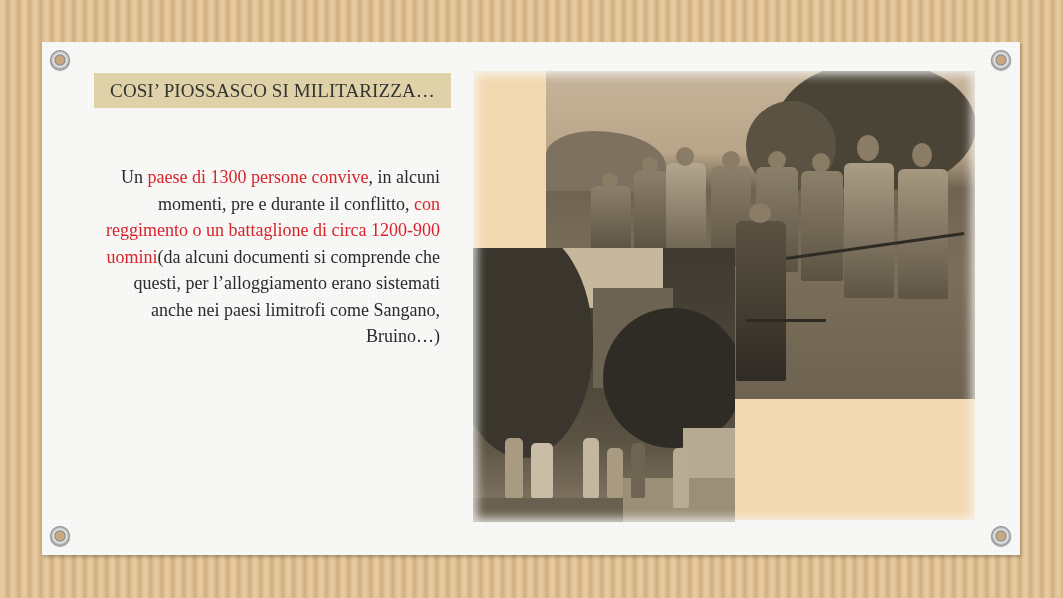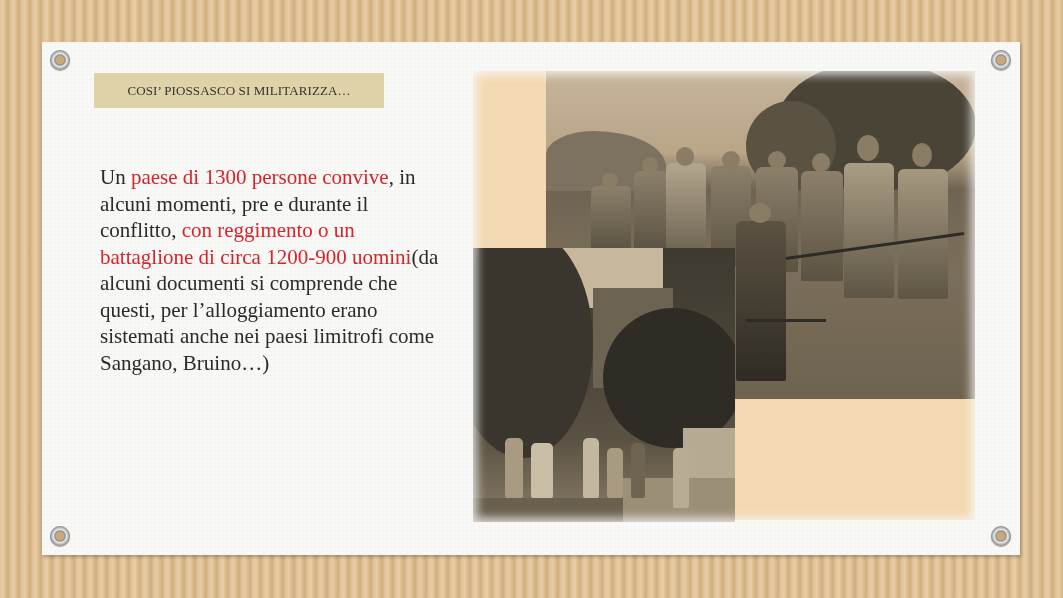--- a/index.html
+++ b/index.html
@@ -16,28 +16,28 @@
     background-image: radial-gradient(circle at 30% 30%, rgba(0,0,0,0.015) 1px, transparent 1px);
     background-size: 4px 4px;
     box-shadow: 1px 2px 3px rgba(0,0,0,0.25);
   }
   .grommet {
     position:absolute; width:20px; height:20px; border-radius:50%;
     background: radial-gradient(circle at 50% 50%, #c9a87f 0 4px, #8c8c8c 5px, #e8e8e8 6.5px, #b5b5b5 8.5px, #7a7a7a 10px);
     box-shadow: 0 1px 1px rgba(0,0,0,0.35);
   }
   .title-box {
-    position:absolute; left:52px; top:31px; width:290px; height:35px;
+    position:absolute; left:52px; top:31px; width:357px; height:35px;
     background:#e0d2a8;
     display:flex; align-items:center; justify-content:center;
-    font-size:13px; color:#333; letter-spacing:0.1px;
+    font-size:19px; color:#333; letter-spacing:0.1px;
   }
   .body-text {
     position:absolute; left:58px; top:122px; width:340px;
-    text-align:left; font-size:21px; line-height:26.5px; color:#2a2a2a;
+    text-align:right; font-size:18px; line-height:26.5px; color:#2a2a2a;
   }
   .red { color:#d9232a; }
   .frame {
     position:absolute; left:431px; top:29px; width:502px; height:451px;
     filter: blur(0.4px);
   }
   .beige { position:absolute; background:#f3d9b2; }
   .photo { position:absolute; overflow:hidden; }
   .photo1 {
     left:73px; top:0; width:429px; height:328px;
★ ★ ★ ★ ★
• _WORK INSTRUCTIONS_: Gather up the lines containing the word "color" from these records and copy them.

• _WRITTEN ANSWER_:
-    font-size:13px; color:#333; letter-spacing:0.1px;
+    font-size:19px; color:#333; letter-spacing:0.1px;
-    text-align:left; font-size:21px; line-height:26.5px; color:#2a2a2a;
+    text-align:right; font-size:18px; line-height:26.5px; color:#2a2a2a;
   .red { color:#d9232a; }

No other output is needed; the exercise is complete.